Modeling Topics as Linguistic Linked Open Data: A First Attempt Using BERTopic, Ontolex-Lemon and FrAC
Proceedings of 10th Workshop on Linked Data in Linguistics (LDL-2026)
Abstract
Parliamentary discourse constitutes a key domain in which political actors publicly articulate policy positions and priorities through language. This study investigates debates from the Italian Chamber of Deputies (1948–2006) to identify and analyse latent semantic themes and their evolution using BERTopic-based dynamic topic modeling. The analysis relies on a subset of the ItaParlCorpus (Cova, 2025), a large-scale, machine-readable corpus enriched with temporal, institutional, and political metadata.
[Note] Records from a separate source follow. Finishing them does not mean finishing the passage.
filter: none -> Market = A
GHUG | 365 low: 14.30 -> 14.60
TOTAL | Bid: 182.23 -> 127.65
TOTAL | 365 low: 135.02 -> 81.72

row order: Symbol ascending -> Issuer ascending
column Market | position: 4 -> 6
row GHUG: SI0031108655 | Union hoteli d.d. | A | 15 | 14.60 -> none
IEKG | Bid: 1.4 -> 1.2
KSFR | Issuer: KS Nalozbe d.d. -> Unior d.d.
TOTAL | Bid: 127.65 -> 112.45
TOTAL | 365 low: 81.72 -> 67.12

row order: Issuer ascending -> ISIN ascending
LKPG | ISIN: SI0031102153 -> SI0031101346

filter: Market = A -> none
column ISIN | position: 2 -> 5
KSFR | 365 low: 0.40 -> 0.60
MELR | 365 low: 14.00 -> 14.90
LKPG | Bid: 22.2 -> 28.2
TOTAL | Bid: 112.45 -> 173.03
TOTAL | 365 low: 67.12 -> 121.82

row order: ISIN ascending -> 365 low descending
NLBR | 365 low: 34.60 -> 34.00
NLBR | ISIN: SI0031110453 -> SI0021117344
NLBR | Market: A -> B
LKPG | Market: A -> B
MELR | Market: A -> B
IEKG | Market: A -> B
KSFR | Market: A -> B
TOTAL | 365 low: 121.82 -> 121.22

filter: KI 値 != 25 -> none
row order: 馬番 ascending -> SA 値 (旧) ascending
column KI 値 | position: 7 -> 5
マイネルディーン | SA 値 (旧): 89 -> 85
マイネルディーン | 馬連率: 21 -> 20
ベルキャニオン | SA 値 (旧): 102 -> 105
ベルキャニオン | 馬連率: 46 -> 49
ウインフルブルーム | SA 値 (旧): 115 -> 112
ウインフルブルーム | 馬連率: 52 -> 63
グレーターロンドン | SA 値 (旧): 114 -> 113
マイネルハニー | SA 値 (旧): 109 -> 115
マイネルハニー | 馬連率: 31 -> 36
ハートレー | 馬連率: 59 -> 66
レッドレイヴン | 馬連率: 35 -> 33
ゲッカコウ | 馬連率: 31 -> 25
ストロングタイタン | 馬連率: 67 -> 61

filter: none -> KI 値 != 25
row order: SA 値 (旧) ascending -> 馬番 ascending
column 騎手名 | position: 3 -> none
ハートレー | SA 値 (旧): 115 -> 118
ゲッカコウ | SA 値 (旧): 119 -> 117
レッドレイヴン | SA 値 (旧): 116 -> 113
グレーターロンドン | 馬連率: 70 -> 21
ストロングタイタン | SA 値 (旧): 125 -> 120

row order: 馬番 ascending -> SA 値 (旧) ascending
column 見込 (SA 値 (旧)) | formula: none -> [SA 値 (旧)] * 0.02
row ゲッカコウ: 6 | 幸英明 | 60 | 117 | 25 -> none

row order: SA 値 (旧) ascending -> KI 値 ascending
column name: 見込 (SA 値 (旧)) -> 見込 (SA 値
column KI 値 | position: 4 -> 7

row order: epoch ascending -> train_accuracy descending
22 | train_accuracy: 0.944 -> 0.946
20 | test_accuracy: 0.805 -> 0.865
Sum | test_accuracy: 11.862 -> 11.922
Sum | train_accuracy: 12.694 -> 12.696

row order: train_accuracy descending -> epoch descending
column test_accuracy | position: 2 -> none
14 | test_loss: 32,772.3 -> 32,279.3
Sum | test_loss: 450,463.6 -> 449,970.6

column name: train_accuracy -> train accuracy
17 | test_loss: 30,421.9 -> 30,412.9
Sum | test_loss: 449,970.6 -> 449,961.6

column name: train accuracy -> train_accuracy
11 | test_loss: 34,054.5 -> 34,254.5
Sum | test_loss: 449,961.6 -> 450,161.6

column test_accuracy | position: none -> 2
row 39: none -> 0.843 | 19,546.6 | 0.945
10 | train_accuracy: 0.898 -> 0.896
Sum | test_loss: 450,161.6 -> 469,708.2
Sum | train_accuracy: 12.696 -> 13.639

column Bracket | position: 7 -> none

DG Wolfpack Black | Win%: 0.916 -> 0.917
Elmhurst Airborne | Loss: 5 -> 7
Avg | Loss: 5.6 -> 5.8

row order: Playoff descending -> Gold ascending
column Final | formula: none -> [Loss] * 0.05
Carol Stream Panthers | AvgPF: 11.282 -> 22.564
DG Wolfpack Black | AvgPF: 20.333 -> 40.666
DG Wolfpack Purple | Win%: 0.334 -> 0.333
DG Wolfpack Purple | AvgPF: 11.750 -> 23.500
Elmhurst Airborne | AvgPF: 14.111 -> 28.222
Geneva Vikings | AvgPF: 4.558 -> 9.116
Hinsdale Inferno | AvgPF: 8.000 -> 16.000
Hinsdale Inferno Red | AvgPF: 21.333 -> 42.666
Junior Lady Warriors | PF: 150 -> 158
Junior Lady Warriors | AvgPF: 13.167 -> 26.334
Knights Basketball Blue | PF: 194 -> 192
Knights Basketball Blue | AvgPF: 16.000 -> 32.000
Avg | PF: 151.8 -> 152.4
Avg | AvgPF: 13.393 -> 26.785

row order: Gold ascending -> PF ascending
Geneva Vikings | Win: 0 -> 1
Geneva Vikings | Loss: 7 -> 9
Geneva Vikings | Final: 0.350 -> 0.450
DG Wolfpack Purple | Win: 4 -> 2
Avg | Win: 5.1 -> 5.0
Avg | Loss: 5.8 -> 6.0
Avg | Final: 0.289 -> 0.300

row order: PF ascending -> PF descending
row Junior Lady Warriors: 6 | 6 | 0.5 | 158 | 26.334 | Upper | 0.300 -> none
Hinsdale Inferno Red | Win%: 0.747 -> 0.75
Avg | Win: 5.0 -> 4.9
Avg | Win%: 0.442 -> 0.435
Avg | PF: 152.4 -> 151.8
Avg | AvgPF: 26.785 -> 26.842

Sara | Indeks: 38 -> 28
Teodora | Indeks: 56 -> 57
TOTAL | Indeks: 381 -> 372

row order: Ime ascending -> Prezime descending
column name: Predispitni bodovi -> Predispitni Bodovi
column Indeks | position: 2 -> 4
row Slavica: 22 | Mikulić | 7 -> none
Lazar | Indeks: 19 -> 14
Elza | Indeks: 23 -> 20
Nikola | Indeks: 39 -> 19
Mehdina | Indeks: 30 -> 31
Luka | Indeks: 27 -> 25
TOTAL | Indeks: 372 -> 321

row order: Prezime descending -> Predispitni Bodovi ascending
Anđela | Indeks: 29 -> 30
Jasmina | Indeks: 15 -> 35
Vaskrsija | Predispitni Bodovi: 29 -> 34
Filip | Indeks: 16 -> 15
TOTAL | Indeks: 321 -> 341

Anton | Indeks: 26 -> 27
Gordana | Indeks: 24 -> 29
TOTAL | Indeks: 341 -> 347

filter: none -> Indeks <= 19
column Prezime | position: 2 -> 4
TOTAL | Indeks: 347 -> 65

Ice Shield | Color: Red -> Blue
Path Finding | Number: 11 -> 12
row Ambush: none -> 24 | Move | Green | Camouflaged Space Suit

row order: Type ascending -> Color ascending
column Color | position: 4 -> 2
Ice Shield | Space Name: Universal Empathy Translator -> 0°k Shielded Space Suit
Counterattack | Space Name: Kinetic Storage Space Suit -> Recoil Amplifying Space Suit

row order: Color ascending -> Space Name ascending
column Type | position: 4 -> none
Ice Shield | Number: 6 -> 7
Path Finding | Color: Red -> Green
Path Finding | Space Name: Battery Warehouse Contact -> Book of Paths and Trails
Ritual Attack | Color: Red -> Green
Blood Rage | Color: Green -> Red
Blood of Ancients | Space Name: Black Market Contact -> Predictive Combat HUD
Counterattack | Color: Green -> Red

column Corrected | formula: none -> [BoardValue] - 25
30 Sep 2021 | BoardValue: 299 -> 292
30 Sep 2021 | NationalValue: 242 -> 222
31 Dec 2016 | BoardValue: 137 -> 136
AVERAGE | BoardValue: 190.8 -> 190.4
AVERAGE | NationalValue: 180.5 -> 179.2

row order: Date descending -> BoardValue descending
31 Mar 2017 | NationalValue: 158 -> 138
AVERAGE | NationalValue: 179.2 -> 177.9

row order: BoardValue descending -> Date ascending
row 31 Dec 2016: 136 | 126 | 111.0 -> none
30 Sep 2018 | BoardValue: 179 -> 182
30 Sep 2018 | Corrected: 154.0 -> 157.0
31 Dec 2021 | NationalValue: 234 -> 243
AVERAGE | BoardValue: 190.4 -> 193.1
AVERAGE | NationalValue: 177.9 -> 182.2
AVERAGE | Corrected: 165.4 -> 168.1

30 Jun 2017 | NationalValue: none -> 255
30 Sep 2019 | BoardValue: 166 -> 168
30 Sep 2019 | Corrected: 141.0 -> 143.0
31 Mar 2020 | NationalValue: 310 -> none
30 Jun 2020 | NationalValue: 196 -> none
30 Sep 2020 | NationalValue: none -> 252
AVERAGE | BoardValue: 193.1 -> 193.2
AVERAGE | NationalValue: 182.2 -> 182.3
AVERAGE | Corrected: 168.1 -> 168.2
Beyond topic extraction,this work addresses a largely unexplored challenge: the formalization of topics derived from unsupervised, embedding-based topic modeling as Linked Data entities, adopting a linguistic perspective. Extracted topics are formalized as semantic entities reusing the OntoLex–Lemon model, its FrAC extension and declaring a dedicated ontology to link topics to speeches, speakers, political parties, and temporal information reusing standardized vocabularies and persistent URIs. This integration enables semantic querying through SPARQL, supporting analyses of topic distributions across political actors, parties and illustrating the analytical potential of the proposed approach. Moreover, the study highlights limitations in the formalization of topic modeling outputs, particularly regarding the representation of ambiguous word forms and their alignment with lexical concepts in OntoLex–Lemon.